Segment Open

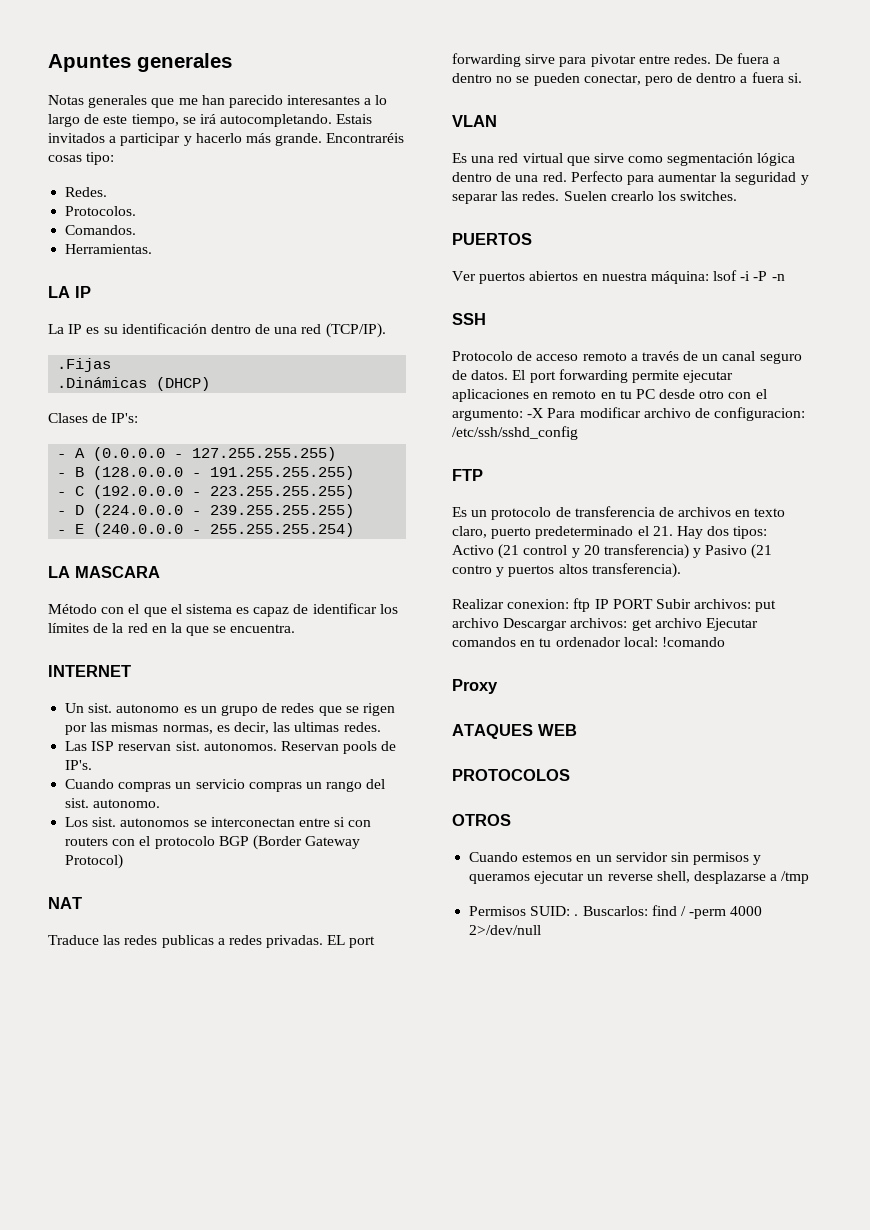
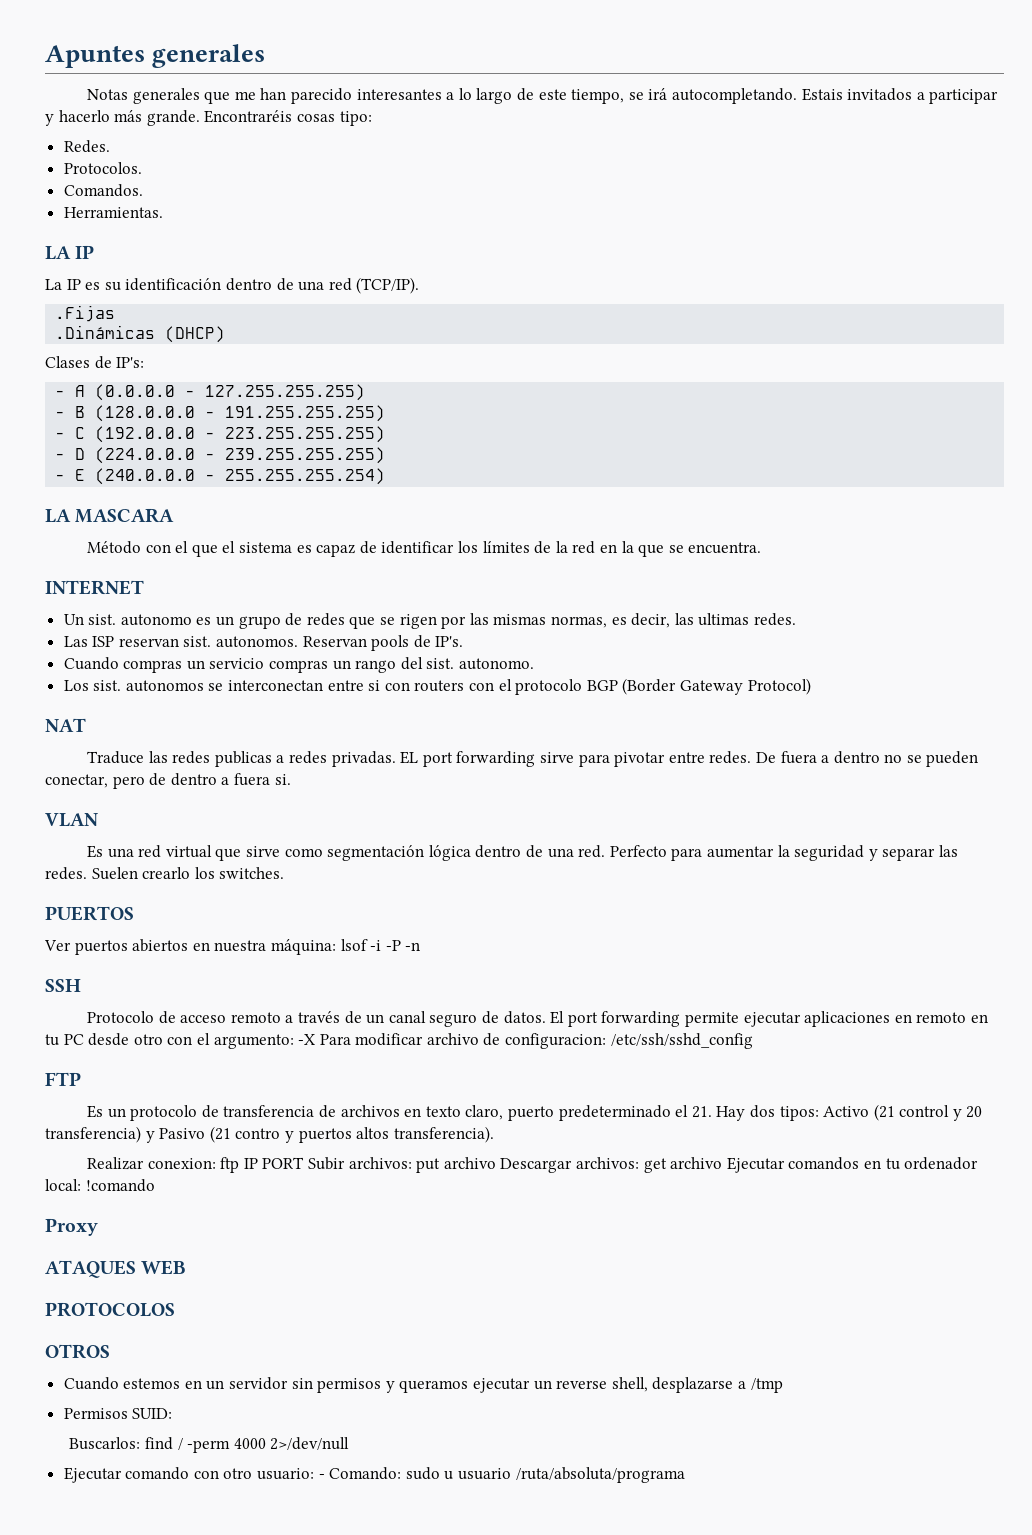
[574,914,579,916] . -> (173, 1413) //
(542, 930) none -> [63,1467,685,1483] // Ejecutar comando con otro usuario: - Comando: sudo u usuario /ruta/absoluta/programa

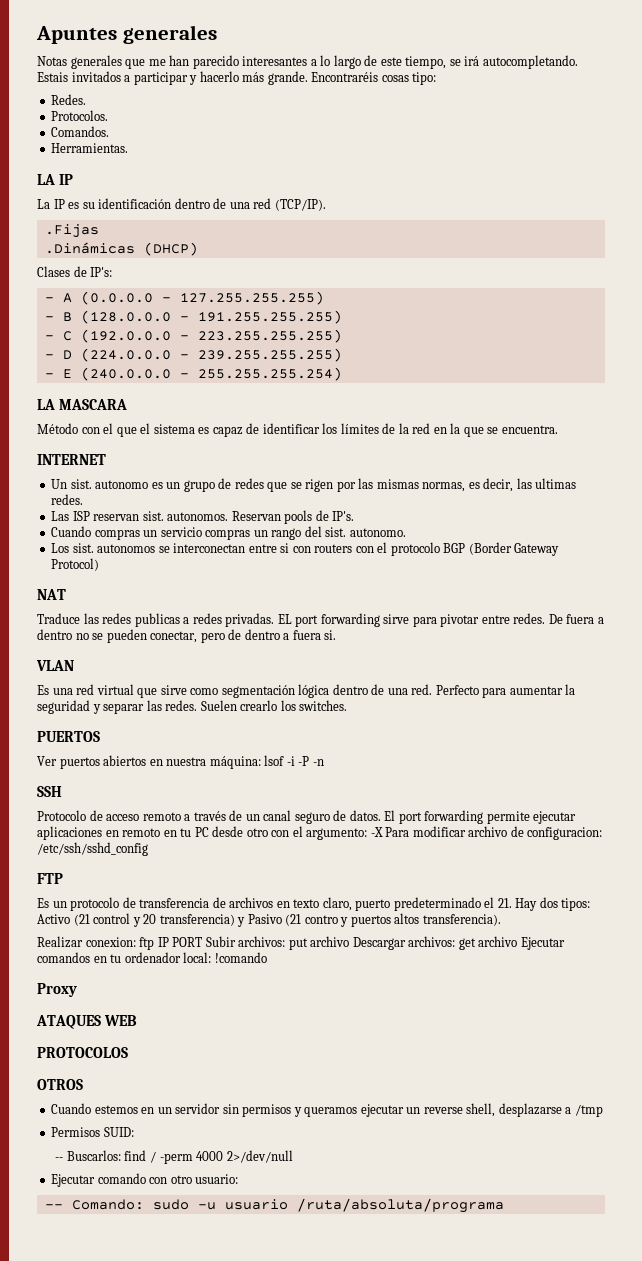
(173, 1413) none -> [55,1157,64,1161] --
[318,1474,325,1479] - -> [44,1204,63,1209] // --
[444,1471,454,1480] u -> [197,1202,216,1210] -u

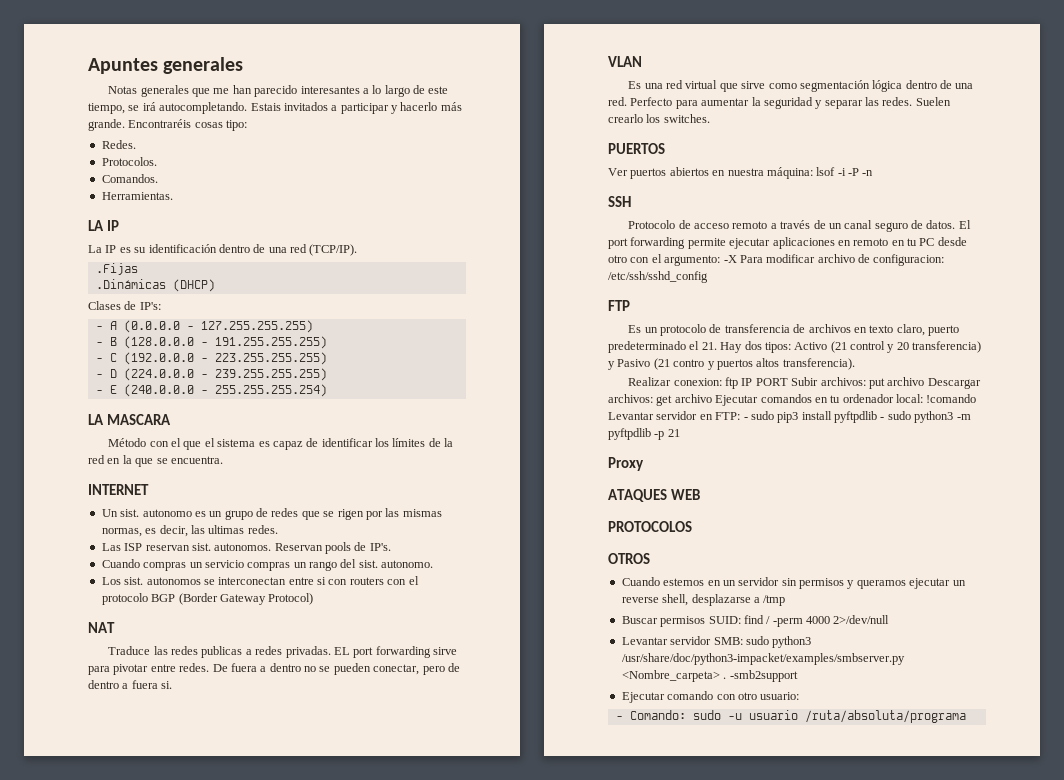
(267, 957) none -> [608,411,971,423] [608,428,680,440] Levantar servidor en FTP: - sudo pip3 install pyftpdlib - sudo python3 -m pyftpdlib -p 21
[51,1127,101,1137] Permisos -> [621,616,706,627] Buscar permisos
[55,1150,121,1161] // -- Buscarlos: -> (741, 620) none
(293, 1156) none -> [621,636,812,648] [621,653,905,665] [621,670,798,682] // Levantar servidor SMB: sudo python3 /usr/share/doc/python3-impacket/examples/smbserver.py <Nombre_carpeta> . -smb2support
[44,1204,63,1209] -- -> [615,716,623,720] -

Segment Closed

— ABOUT THIS EXERCISE —
Only a number is expected: the count of lines in the entries that include the string "servidor".

— REPLY TO THE EXERCISE —
2